= What is needed =
For each entry below, please return its exact wording and leave out any picture.

====

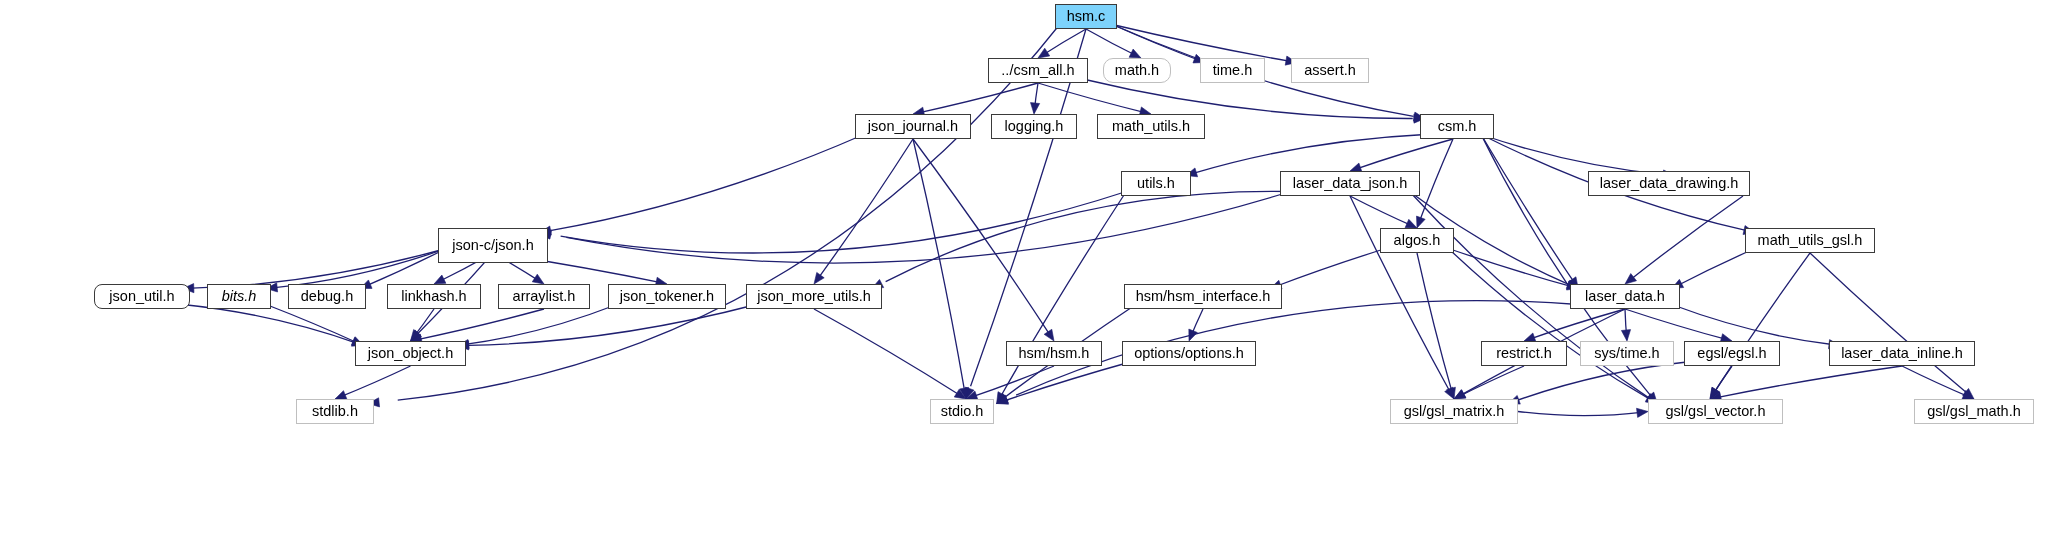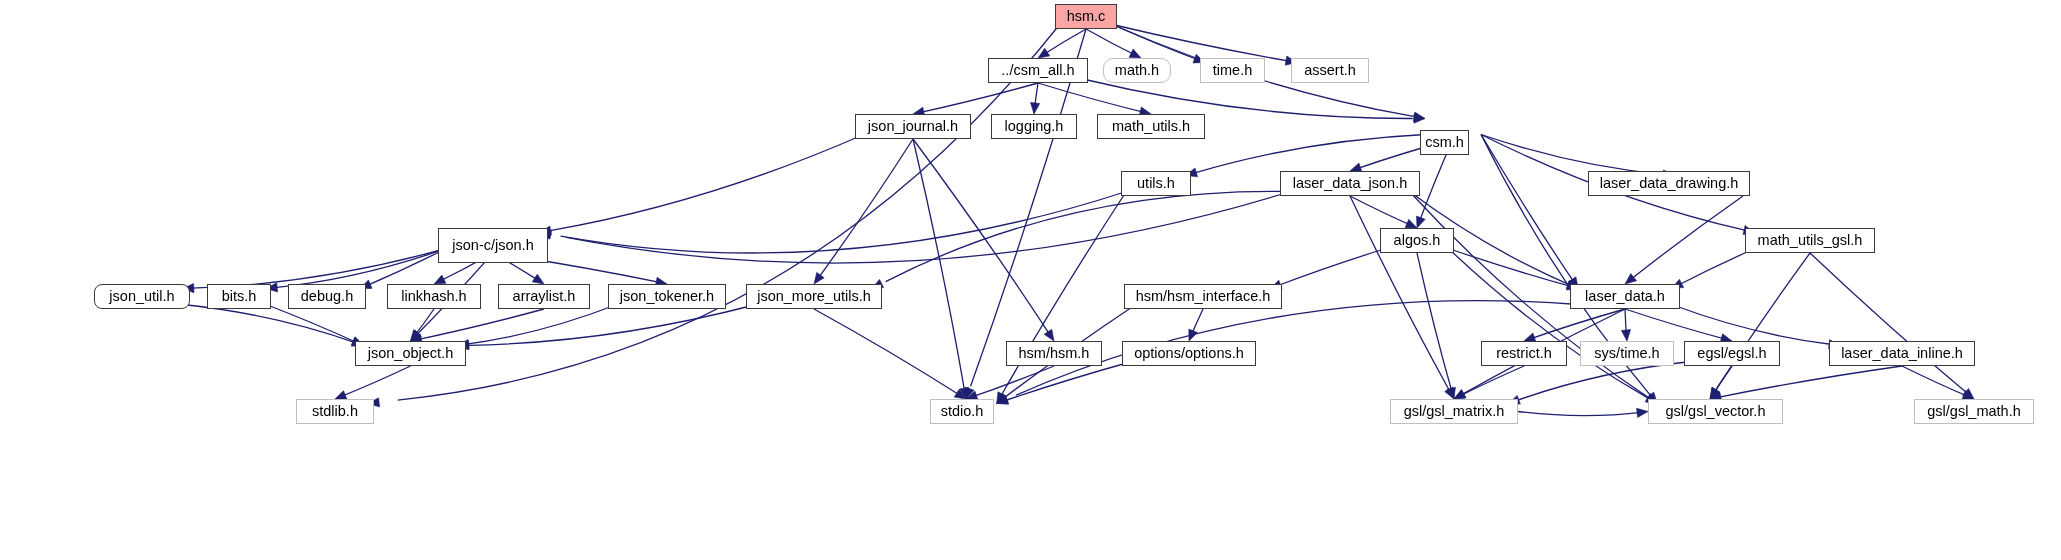--- a/index.html
+++ b/index.html
@@ -28,7 +28,7 @@
     padding:0 7px;
   }
   .node.strong{border:1px solid #3a3a3a;}
-  .node.root{background:#fca5a5;border:1px solid #3a3a3a;}
+  .node.root{background:#7dd3fc;border:1px solid #3a3a3a;}
 </style>
 </head>
 <body>

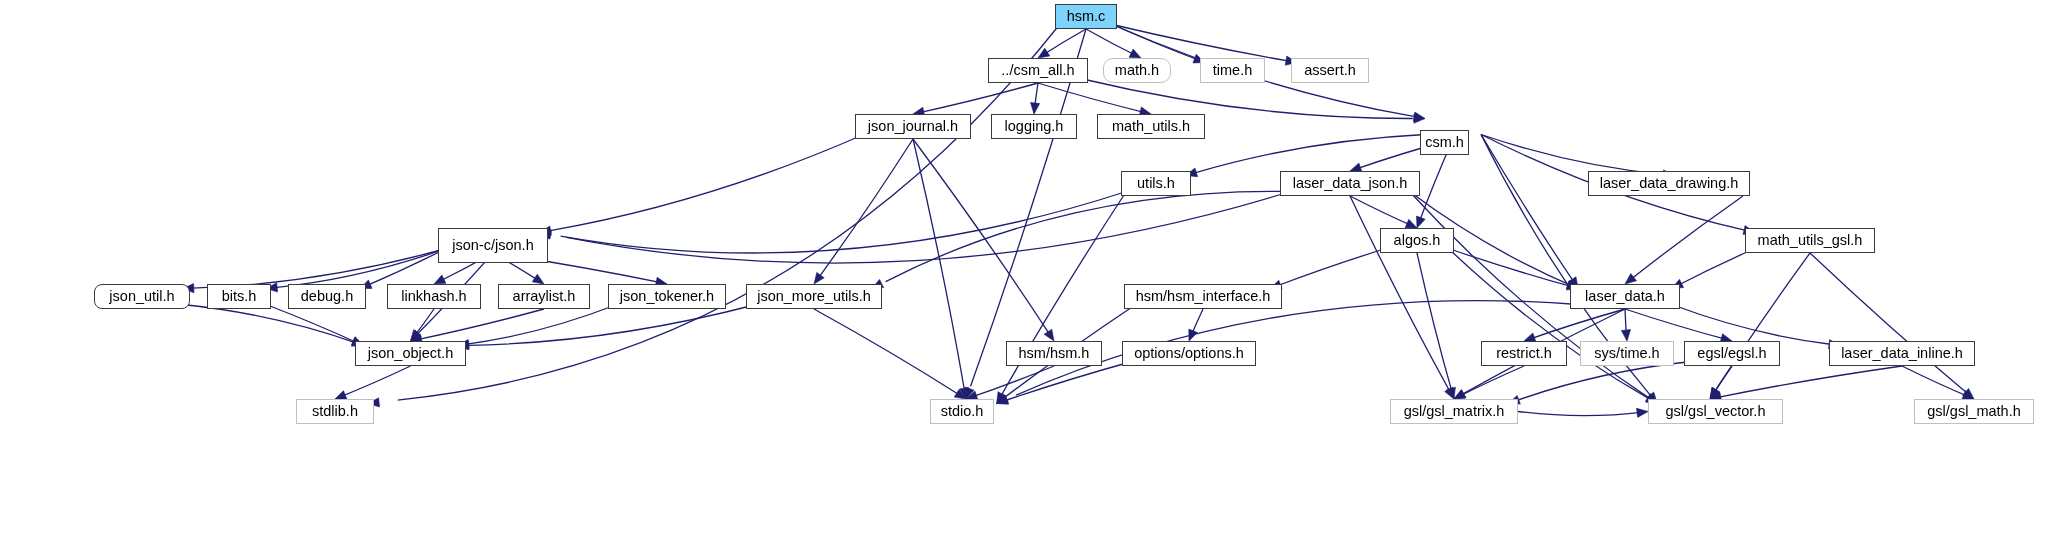--- a/index.html
+++ b/index.html
@@ -183,7 +183,7 @@
       <div class="node strong" style="left: 855px; top: 114px; width: 116px; height: 25px;">json_journal.h</div>
       <div class="node strong" style="left: 991px; top: 114px; width: 86px; height: 25px;">logging.h</div>
       <div class="node strong" style="left: 1097px; top: 114px; width: 108px; height: 25px;">math_utils.h</div>
-      <div class="node strong" style="left: 1420px; top: 130px; width: 49px; height: 25px;">csm.h</div>
+      <div class="node strong" style="left: 1420px; top: 114px; width: 74px; height: 25px;">csm.h</div>
       <div class="node strong" style="left: 1121px; top: 171px; width: 70px; height: 25px;">utils.h</div>
       <div class="node strong" style="left: 1280px; top: 171px; width: 140px; height: 25px;">laser_data_json.h</div>
       <div class="node strong" style="left: 1588px; top: 171px; width: 162px; height: 25px;">laser_data_drawing.h</div>

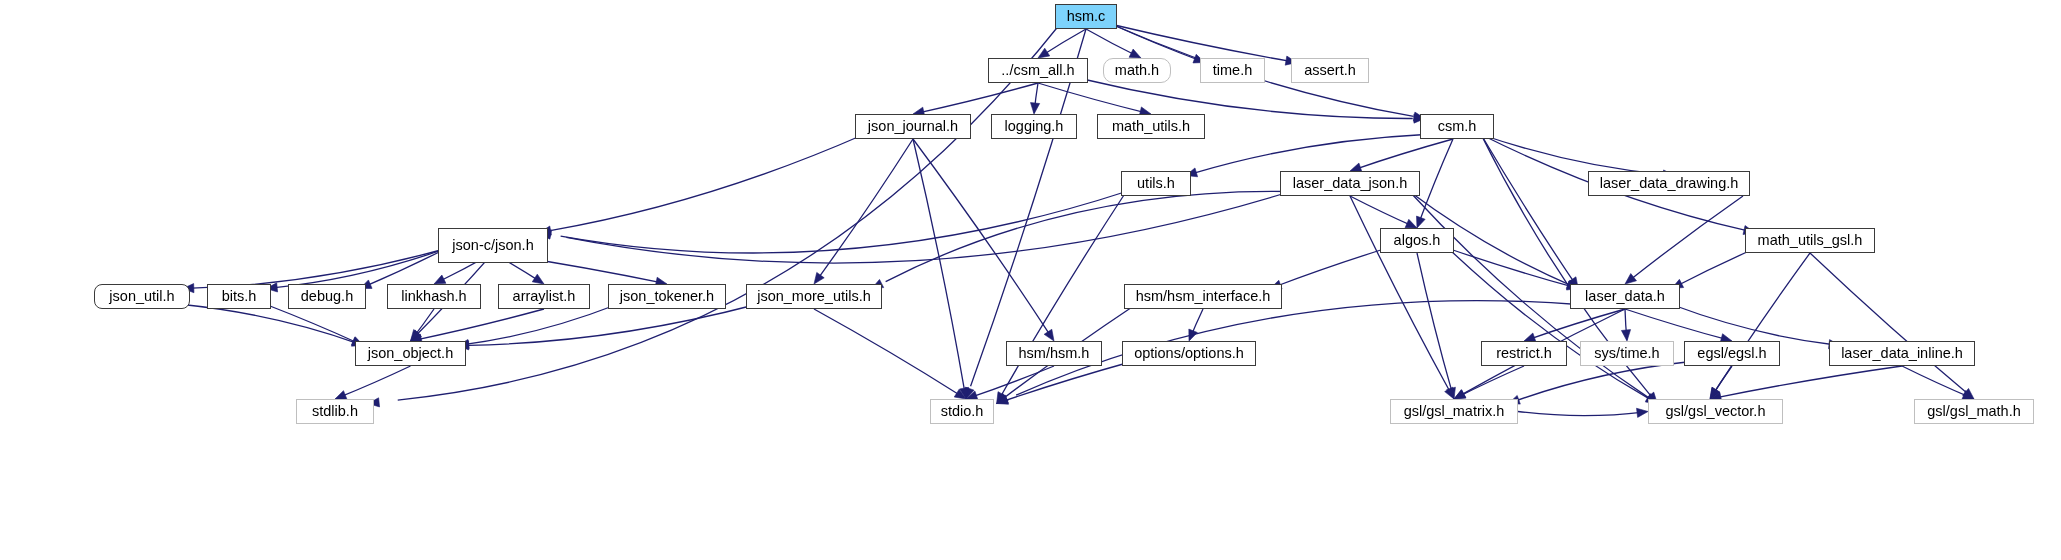--- a/index.html
+++ b/index.html
@@ -191,7 +191,7 @@
       <div class="node strong" style="left: 1380px; top: 228px; width: 74px; height: 25px;">algos.h</div>
       <div class="node strong" style="left: 1745px; top: 228px; width: 130px; height: 25px;">math_utils_gsl.h</div>
       <div class="node strong" style="left: 94px; top: 284px; width: 96px; height: 25px; border-radius: 8px;">json_util.h</div>
-      <div class="node strong" style="left: 207px; top: 284px; width: 64px; height: 25px;">bits.h</div>
+      <div class="node strong" style="left: 207px; top: 284px; width: 64px; height: 25px; font-style: italic;">bits.h</div>
       <div class="node strong" style="left: 288px; top: 284px; width: 78px; height: 25px;">debug.h</div>
       <div class="node strong" style="left: 387px; top: 284px; width: 94px; height: 25px;">linkhash.h</div>
       <div class="node strong" style="left: 498px; top: 284px; width: 92px; height: 25px;">arraylist.h</div>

====

= Result =
--- a/index.html
+++ b/index.html
@@ -28,7 +28,7 @@
     padding:0 7px;
   }
   .node.strong{border:1px solid #3a3a3a;}
-  .node.root{background:#fca5a5;border:1px solid #3a3a3a;}
+  .node.root{background:#7dd3fc;border:1px solid #3a3a3a;}
 </style>
 </head>
 <body>

--- a/index.html
+++ b/index.html
@@ -183,7 +183,7 @@
       <div class="node strong" style="left: 855px; top: 114px; width: 116px; height: 25px;">json_journal.h</div>
       <div class="node strong" style="left: 991px; top: 114px; width: 86px; height: 25px;">logging.h</div>
       <div class="node strong" style="left: 1097px; top: 114px; width: 108px; height: 25px;">math_utils.h</div>
-      <div class="node strong" style="left: 1420px; top: 130px; width: 49px; height: 25px;">csm.h</div>
+      <div class="node strong" style="left: 1420px; top: 114px; width: 74px; height: 25px;">csm.h</div>
       <div class="node strong" style="left: 1121px; top: 171px; width: 70px; height: 25px;">utils.h</div>
       <div class="node strong" style="left: 1280px; top: 171px; width: 140px; height: 25px;">laser_data_json.h</div>
       <div class="node strong" style="left: 1588px; top: 171px; width: 162px; height: 25px;">laser_data_drawing.h</div>

--- a/index.html
+++ b/index.html
@@ -191,7 +191,7 @@
       <div class="node strong" style="left: 1380px; top: 228px; width: 74px; height: 25px;">algos.h</div>
       <div class="node strong" style="left: 1745px; top: 228px; width: 130px; height: 25px;">math_utils_gsl.h</div>
       <div class="node strong" style="left: 94px; top: 284px; width: 96px; height: 25px; border-radius: 8px;">json_util.h</div>
-      <div class="node strong" style="left: 207px; top: 284px; width: 64px; height: 25px;">bits.h</div>
+      <div class="node strong" style="left: 207px; top: 284px; width: 64px; height: 25px; font-style: italic;">bits.h</div>
       <div class="node strong" style="left: 288px; top: 284px; width: 78px; height: 25px;">debug.h</div>
       <div class="node strong" style="left: 387px; top: 284px; width: 94px; height: 25px;">linkhash.h</div>
       <div class="node strong" style="left: 498px; top: 284px; width: 92px; height: 25px;">arraylist.h</div>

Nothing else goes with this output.